**YOUR TASK**
From the entries that follow, copy each line containing the word "none".

(Revision comparison data)
◇ ◇ ◇

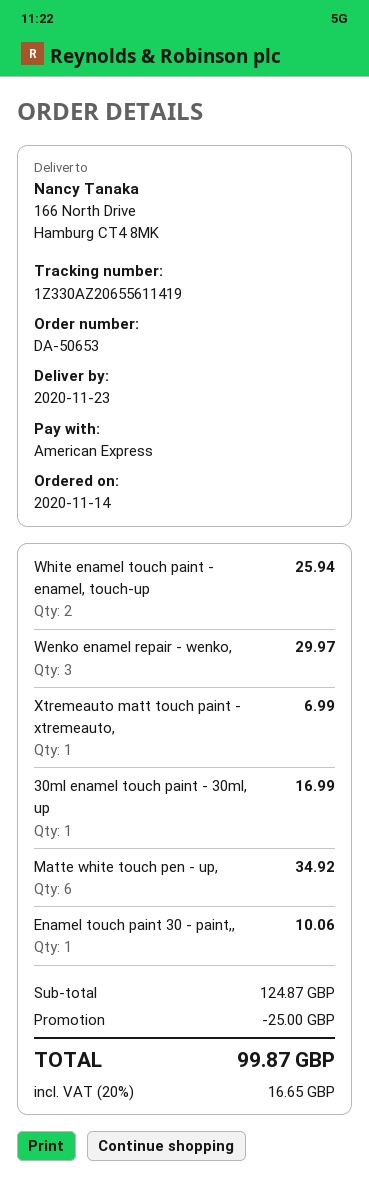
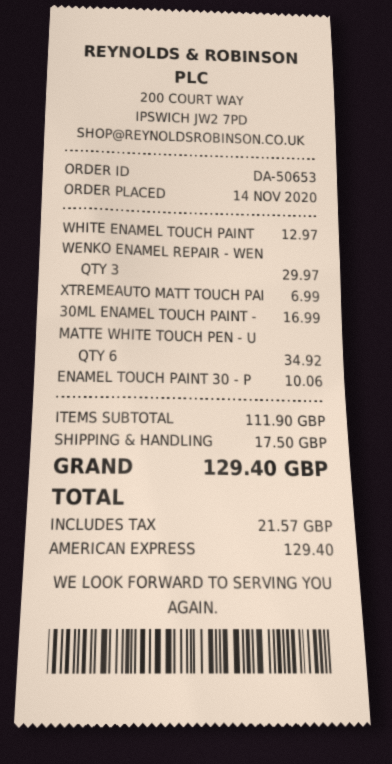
White enamel touch paint - enamel, touch-up: 2 for 25.94 -> 1 for 12.97
subtotal: 124.87 -> 111.90
discount: 25.00 -> none
shipping: none -> 17.50
tax: 16.65 -> 21.57
total: 99.87 -> 129.40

◇ ◇ ◇

**SOLUTION BELOW**
discount: 25.00 -> none
shipping: none -> 17.50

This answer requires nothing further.